Music review: Charlotte Church, Scala, London
Another sparse crowd greeted Charlotte Church at the close of a low-key tour, though the former child star beamed as she revelled in her new-found freedom. Having renounced her classical roots for leftfield DIY, the Welsh singer may struggle to convince rock fans of her worth, yet she retained the strength of character displayed to the Leveson inquiry.
That may prove necessary, as Church has still to settle on her own sound and may yet find that concept too limiting. Having performed for at her peak presidents and a Pope, Church ended up flogging her last album, 2010's Back To Scratch, on a TV shopping channel. From that unconvincing stab at adult-orientated pop, she has now moved to more oblique styles, having admitted to a blog recently her adoration of nineties post-rock. Last month, Church released the third and most disparate-sounding so far of a promised five EPs, edging from indie to combinations of brittle art-rock and sinister disco.
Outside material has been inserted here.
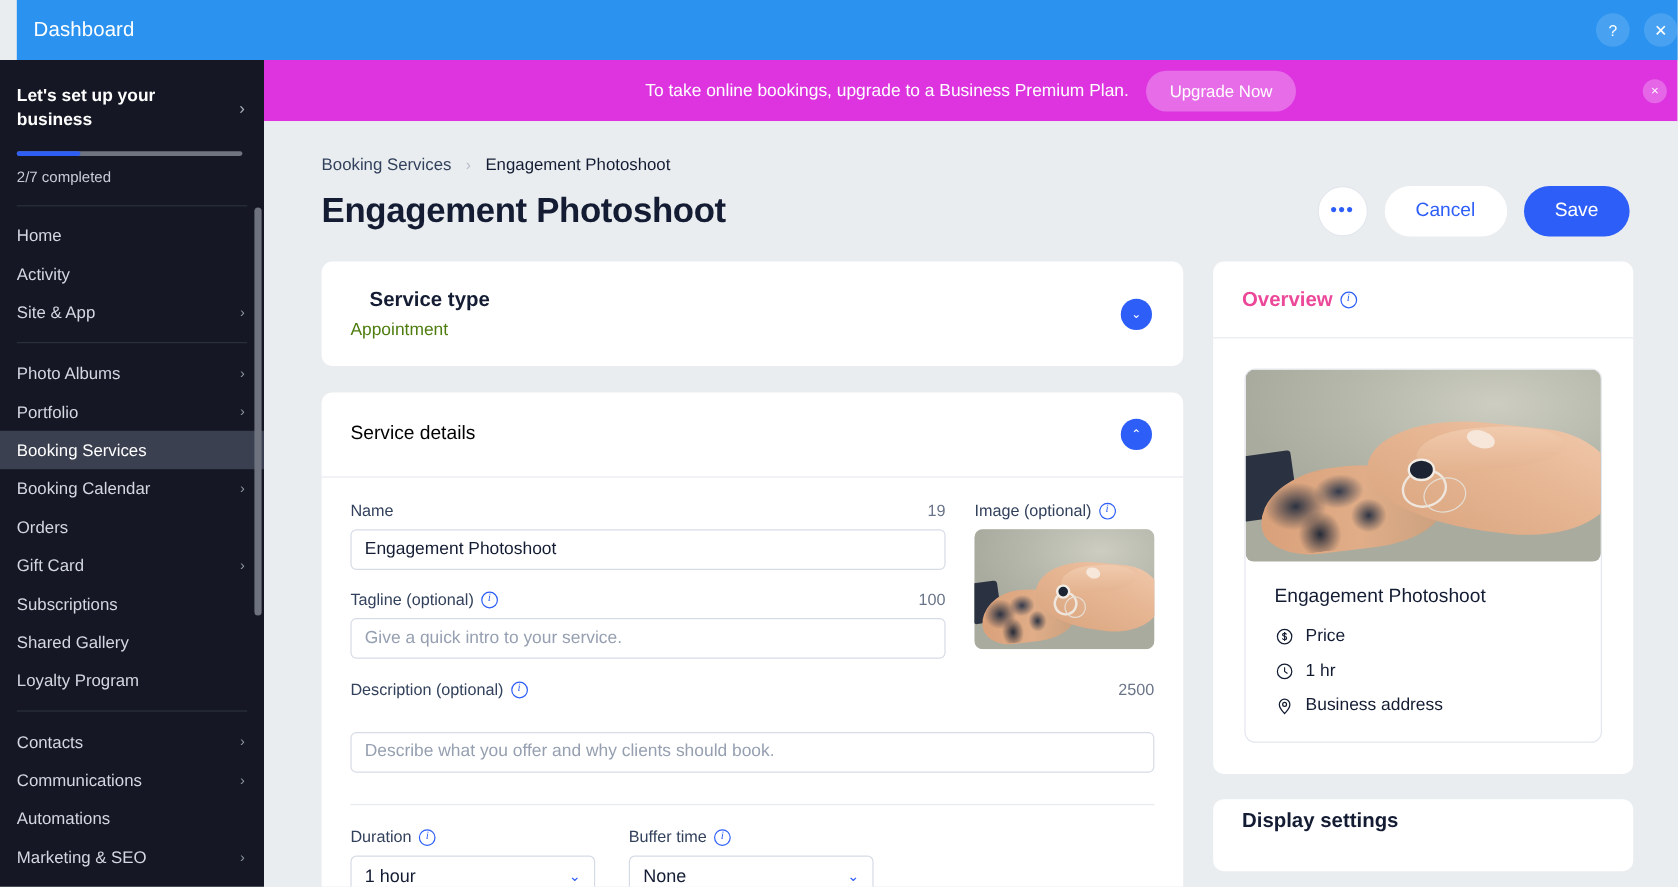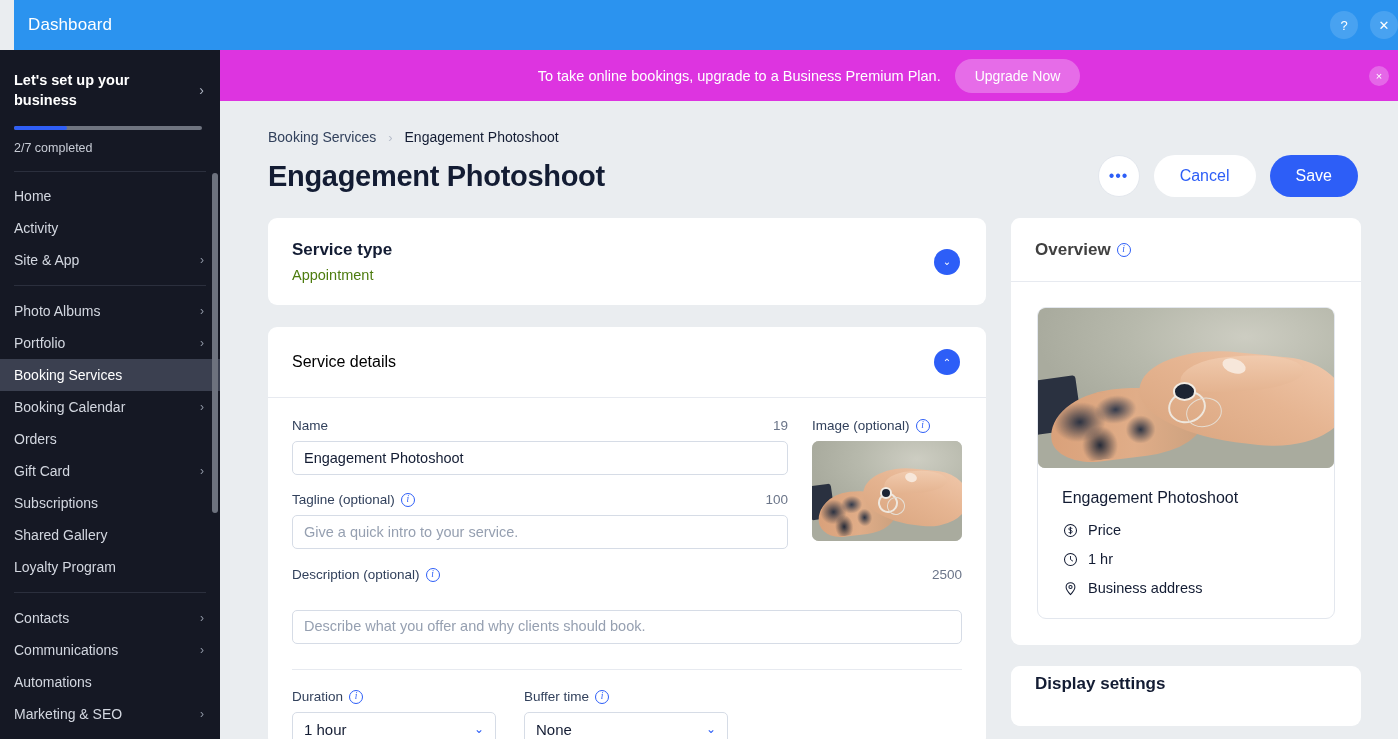"Service type" .card-hd-txt .hd-title { margin-left: none -> 16px }
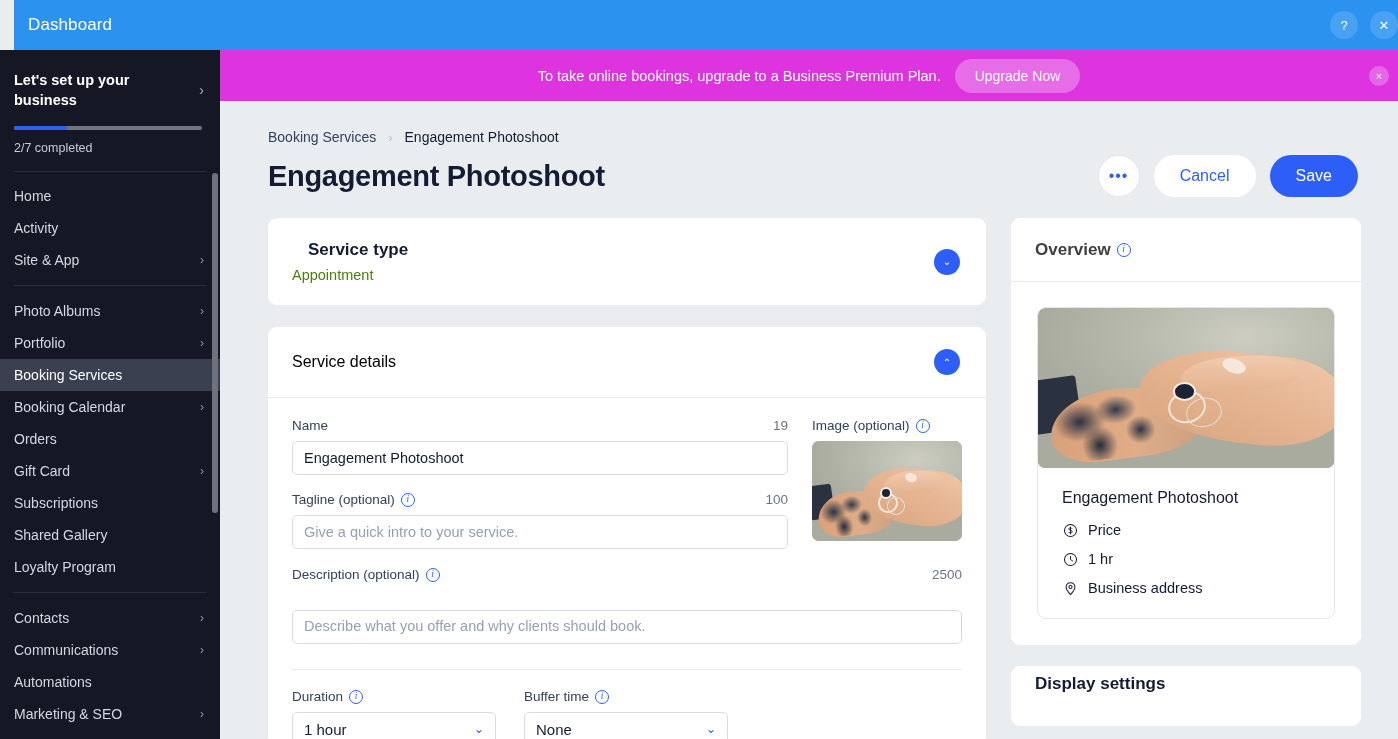"Overview" .ov-title { color: #404040 -> #ec4899 }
On uncompromising form, she began the night with two of the set's grimmest numbers, ponderous rhythms hammered by a pair of drummers and Church's wailing alarmingly close to the operatic goth-metal of the unmissed Evanescence. Then she broke into her first grin of the evening for the driving rhythm and strident vocal of 'Say It's True'. One of her most unaffected songs proved to be one of the night's highlights, though Church's more experimental swerves showed promise. With a five-piece outfit building from sparse, dubby arrangements to Foals-style dance-rock, Church was free to display her impressive control, on 'Sparrow' beginning verses as breathy whispers before unleashing anguished wails.
Apart from regular gulps of honey, she otherwise showed scant respect for the voice that sold millions, looping her own backing tracks and singing through a vocoder. Newer material showed Church exploring a more electro sound. One of several numbers that took several odd turns within arrangements, 'Little Moments' began as The xx-style reverie then accelerated to a frisky two-step beat before its thunderous finale. 'Entanglement', meanwhile, saw the artist at her most eccentrically Bjork-like, fitting for a lyric that riffed on quantum physics. This was still more digestible than the strained nurturing-love metaphor of 'Water Tower'. Witnessing her in music-lab mode was often trying, especially when you remembered she had the financial cushion to fail in public, though with her down-to-earth touches and avoidance of focus-group pop, Church was again the underdog railing against larger forces.